Version difference data:
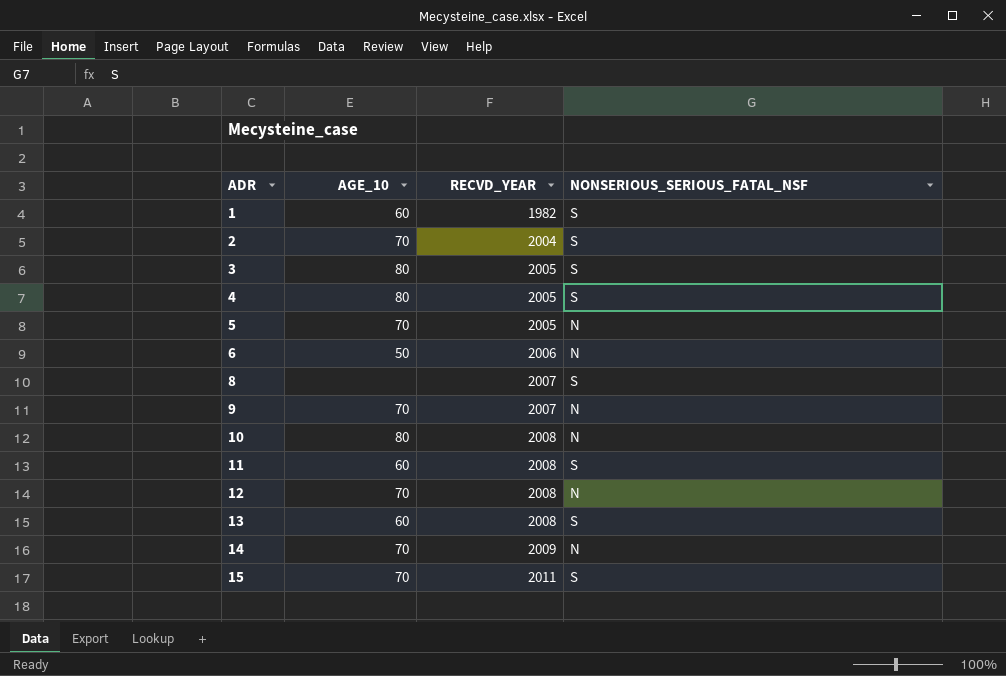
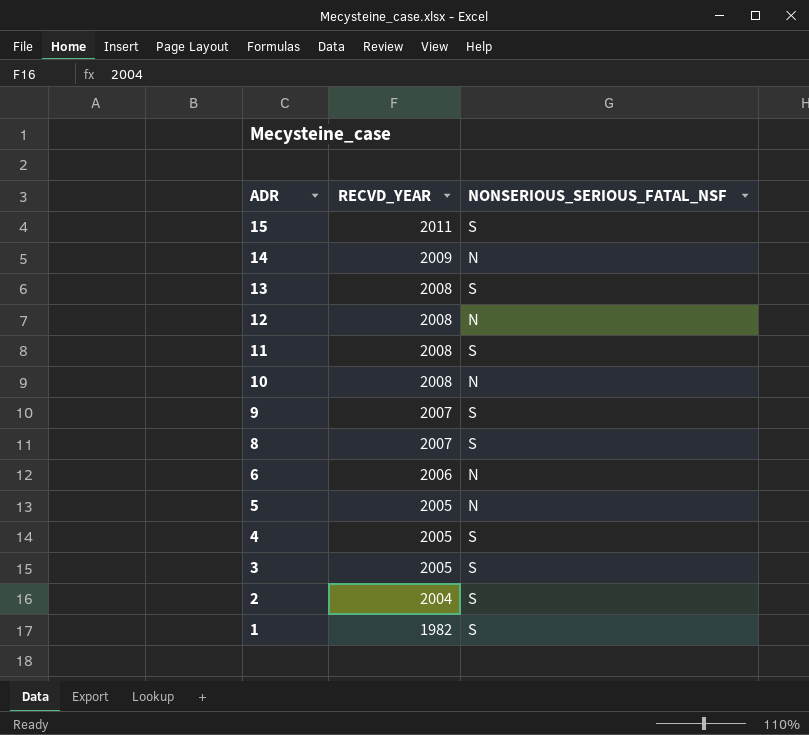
row order: ADR ascending -> ADR descending
column AGE_10 | position: 2 -> none
9 | NONSERIOUS_SERIOUS_FATAL_NSF: N -> S

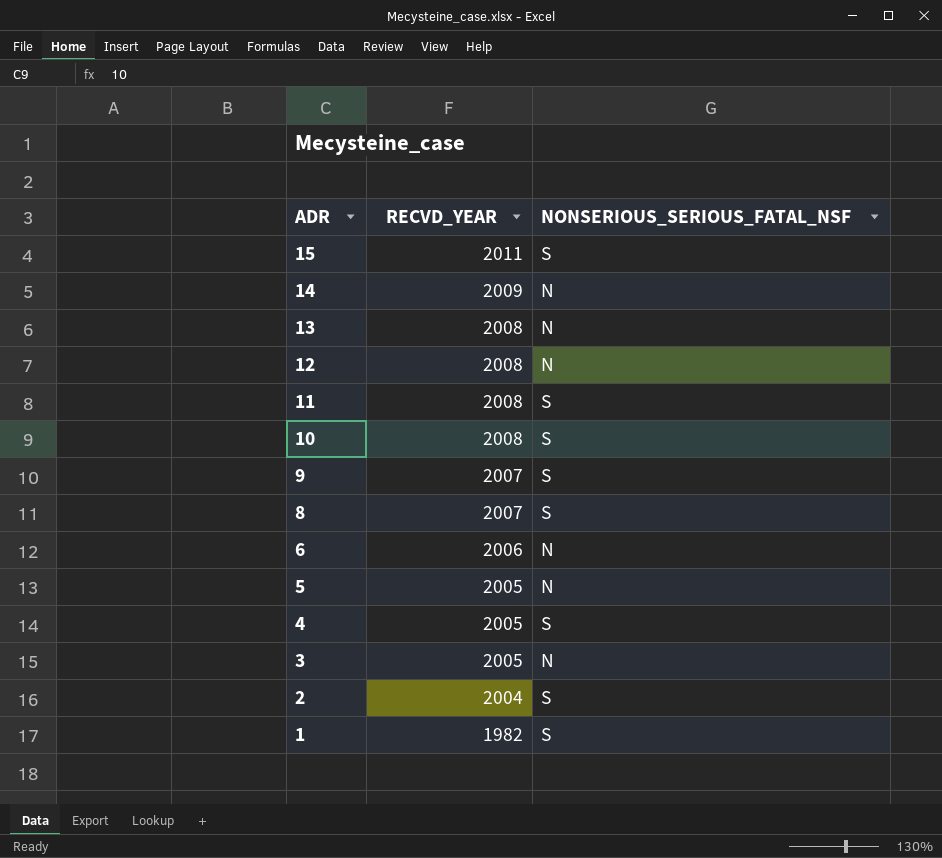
13 | NONSERIOUS_SERIOUS_FATAL_NSF: S -> N
10 | NONSERIOUS_SERIOUS_FATAL_NSF: N -> S
3 | NONSERIOUS_SERIOUS_FATAL_NSF: S -> N

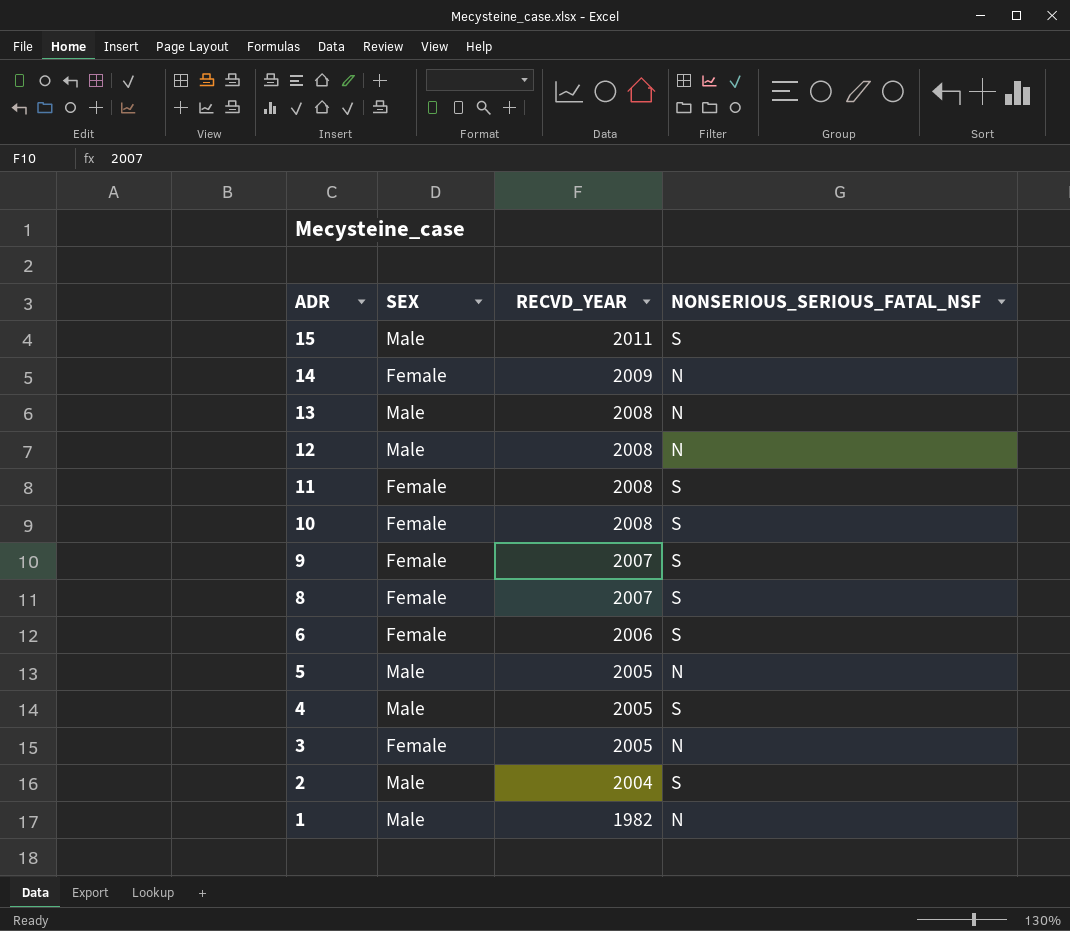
column SEX | position: none -> 2
6 | NONSERIOUS_SERIOUS_FATAL_NSF: N -> S
1 | NONSERIOUS_SERIOUS_FATAL_NSF: S -> N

YOUR GOAL: Go through the entries above and copy every line containing "column".

OUTPUT BELOW:
column AGE_10 | position: 2 -> none
column SEX | position: none -> 2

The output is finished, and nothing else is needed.